In both prokaryotic and eukaryotic organisms, nucleoside diphosphate kinase is a multifunctional protein, with well defined functions in ribo- and deoxyribonucleoside triphosphate biosynthesis and more recently described functions in genetic and metabolic regulation, signal transduction, and DNA repair. This paper concerns two unusual properties of nucleoside diphosphate (NDP) kinase from Escherichia coli: 1) its ability to interact specifically with enzymes encoded by the virulent bacteriophage T4 and 2) its roles in regulating metabolism of the host cell. By means of optical biosensor analysis, fluorescence spectroscopy, immunoprecipitation, and glutathione S-transferase pull-down assays, we have shown that E. coli NDP kinase interacts directly with T4 thymidylate synthase, aerobic ribonucleotide reductase, dCTPase-dUTPase, gene 32 single-strand DNA-binding protein, and deoxycytidylate hydroxymethylase. The interactions with ribonucleotide reductase and with gp32 are enhanced by nucleoside triphosphates, suggesting that the integrity of the T4 dNTP synthetase complex in vivo is influenced by the composition of the nucleotide pool.
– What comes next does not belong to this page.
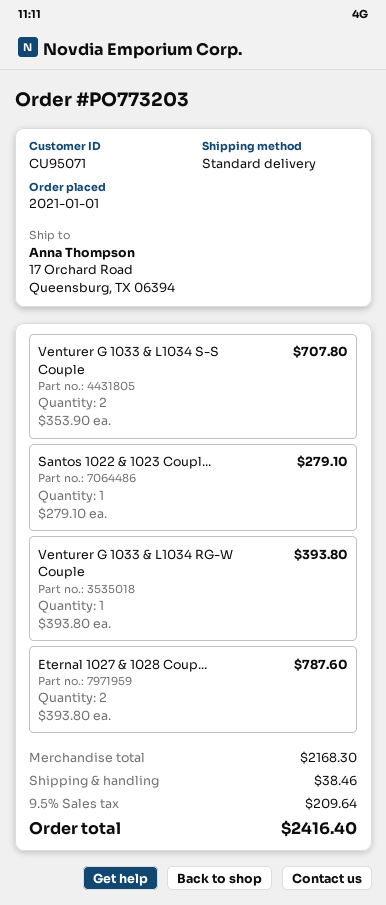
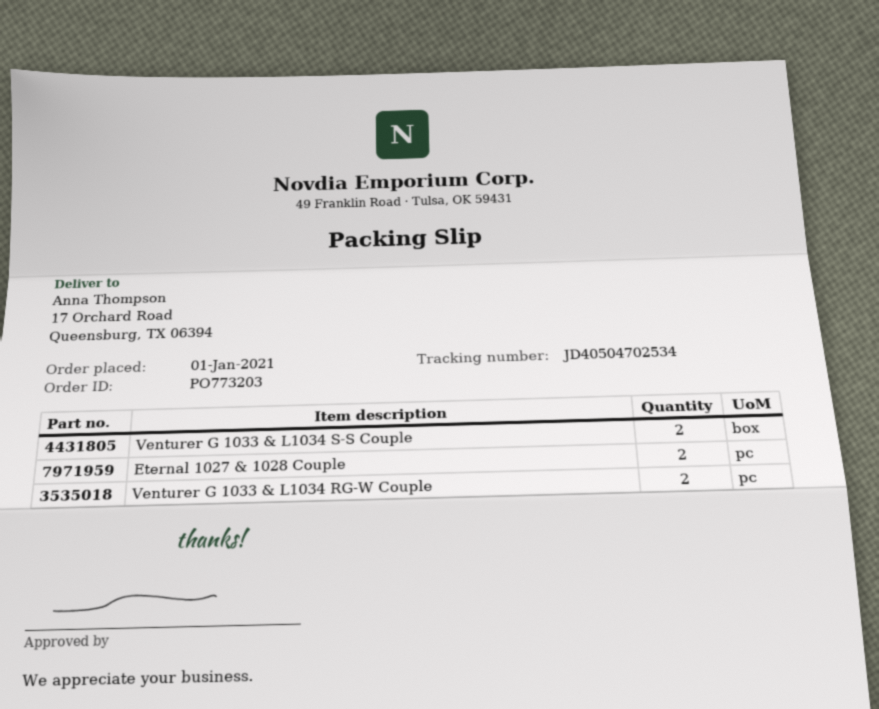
Santos 1022 & 1023 Coupl...: 1 -> none
Venturer G 1033 & L1034 RG-W Couple: 1 -> 2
The other investigations in this work stem from the unexpected finding that E. coli NDP kinase is dispensable for successful T4 phage infection, and they deal with two observations suggesting that the NDP kinase protein plays a genetic role in regulating metabolism of the host cell: 1) the elevation of CTP synthetase activity in an ndk mutant, in which the structural gene for NDP kinase is disrupted, and 2) the apparent ability of NDP kinase to suppress anaerobic growth in a pyruvate kinase-negative E. coli mutant. Our data indicate that the regulatory roles are metabolic, not genetic, in nature.